Uitspraak
1.Procesverloop in cassatie
2.Beoordeling van het eerste cassatiemiddel
3.Beoordeling van het tweede cassatiemiddel
4.Beslissing
2 april 2024.
Hoge Raad
In deze zaak heeft de Hoge Raad op 2 april 2024 uitspraak gedaan in een cassatieprocedure tegen een arrest van het gerechtshof 's-Hertogenbosch. De zaak betreft openlijke geweldpleging tijdens de coronarellen in Eindhoven op 24 januari 2021. De verdachte werd beschuldigd van het plegen van geweld tegen politieambtenaren en het vernielen van eigendommen. In eerste aanleg werd de verdachte vrijgesproken, maar het hof heeft deze vrijspraak in hoger beroep verworpen.
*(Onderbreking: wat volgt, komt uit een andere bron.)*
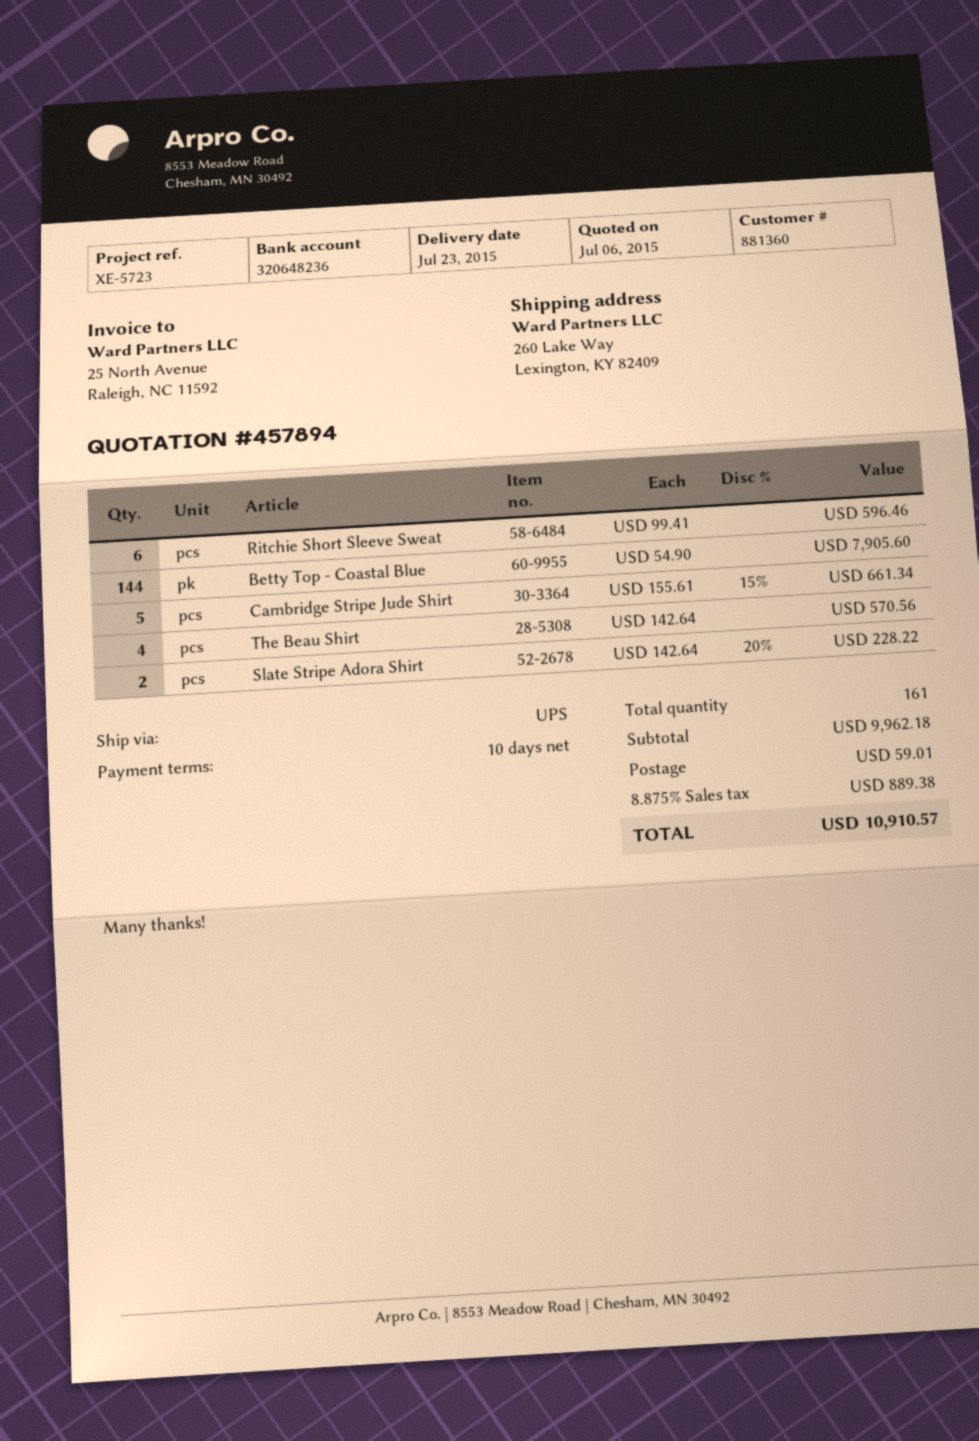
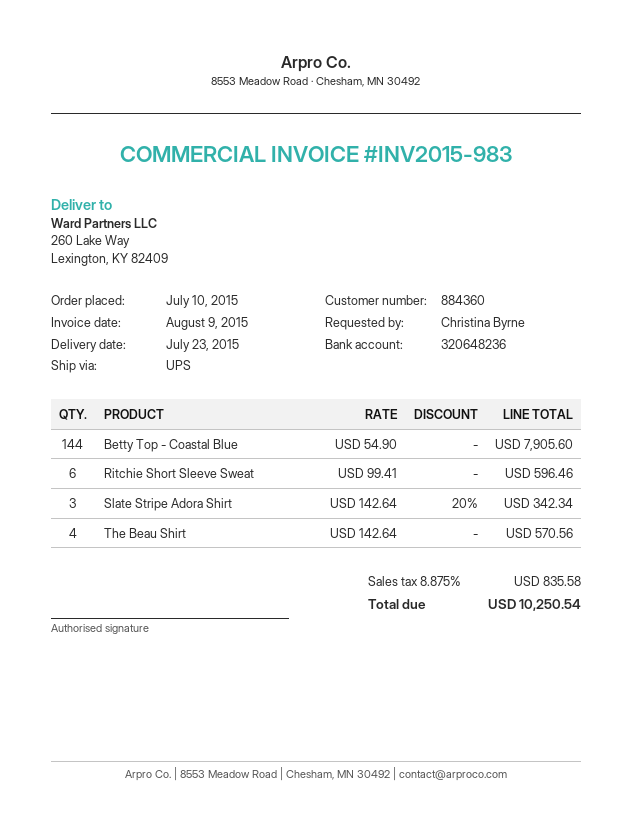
customer number: 881360 -> 884360
Cambridge Stripe Jude Shirt: 5 x 155.61 - 15% = 661.34 -> none
Slate Stripe Adora Shirt: 2 x 142.64 - 20% = 228.22 -> 3 x 142.64 - 20% = 342.34
shipping: 59.01 -> none
tax: 8.875% = 889.38 -> 8.875% = 835.58
total: 10910.57 -> 10250.54

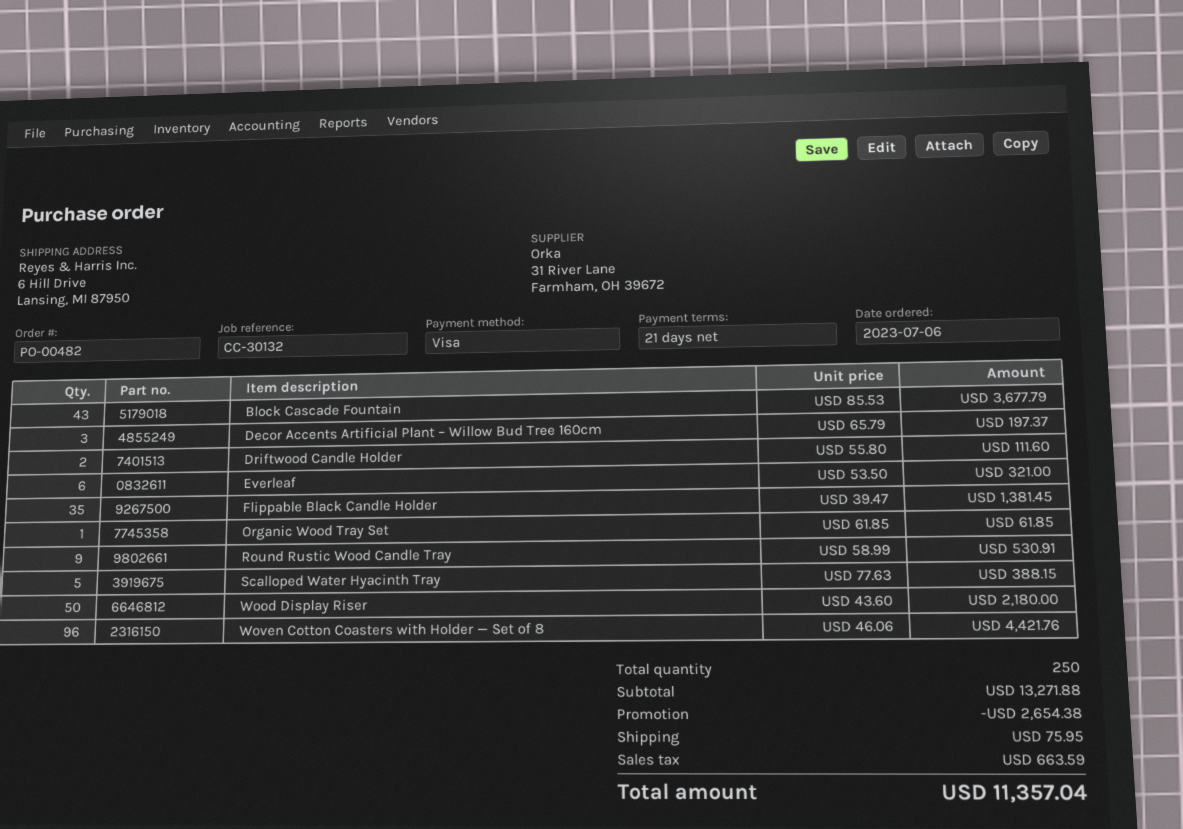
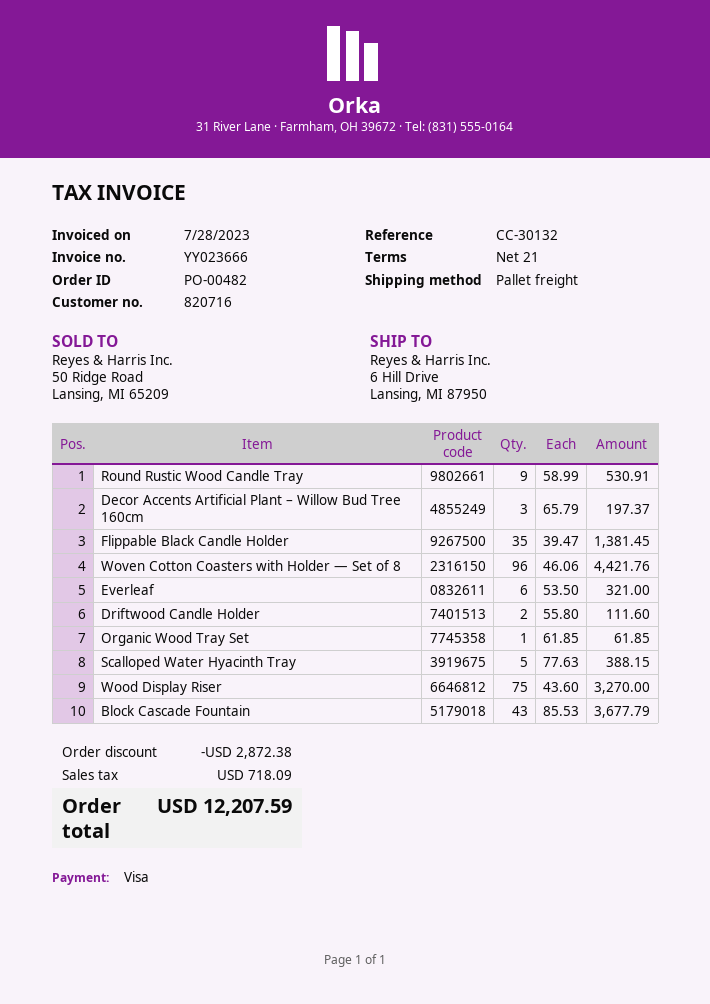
Wood Display Riser: 50 x 43.60 = 2180.00 -> 75 x 43.60 = 3270.00
discount: 2654.38 -> 2872.38
shipping: 75.95 -> none
tax: 663.59 -> 718.09
total: 11357.04 -> 12207.59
De Hoge Raad heeft de bewijsvoering van het hof beoordeeld en geconcludeerd dat de verdachte zich bewust moest zijn van het noodbevel en het gebiedsverbod dat gold op de locatie waar hij zich bevond. De Hoge Raad heeft de verwerping van het cassatiemiddel bevestigd, maar heeft ook geoordeeld dat de redelijke termijn van artikel 6 lid 1 van het EVRM is overschreden, omdat de stukken te laat door het hof zijn ingezonden. Dit heeft geleid tot een vermindering van de opgelegde gevangenisstraf van zes maanden naar vijf maanden en drie weken. De Hoge Raad heeft het beroep voor het overige verworpen.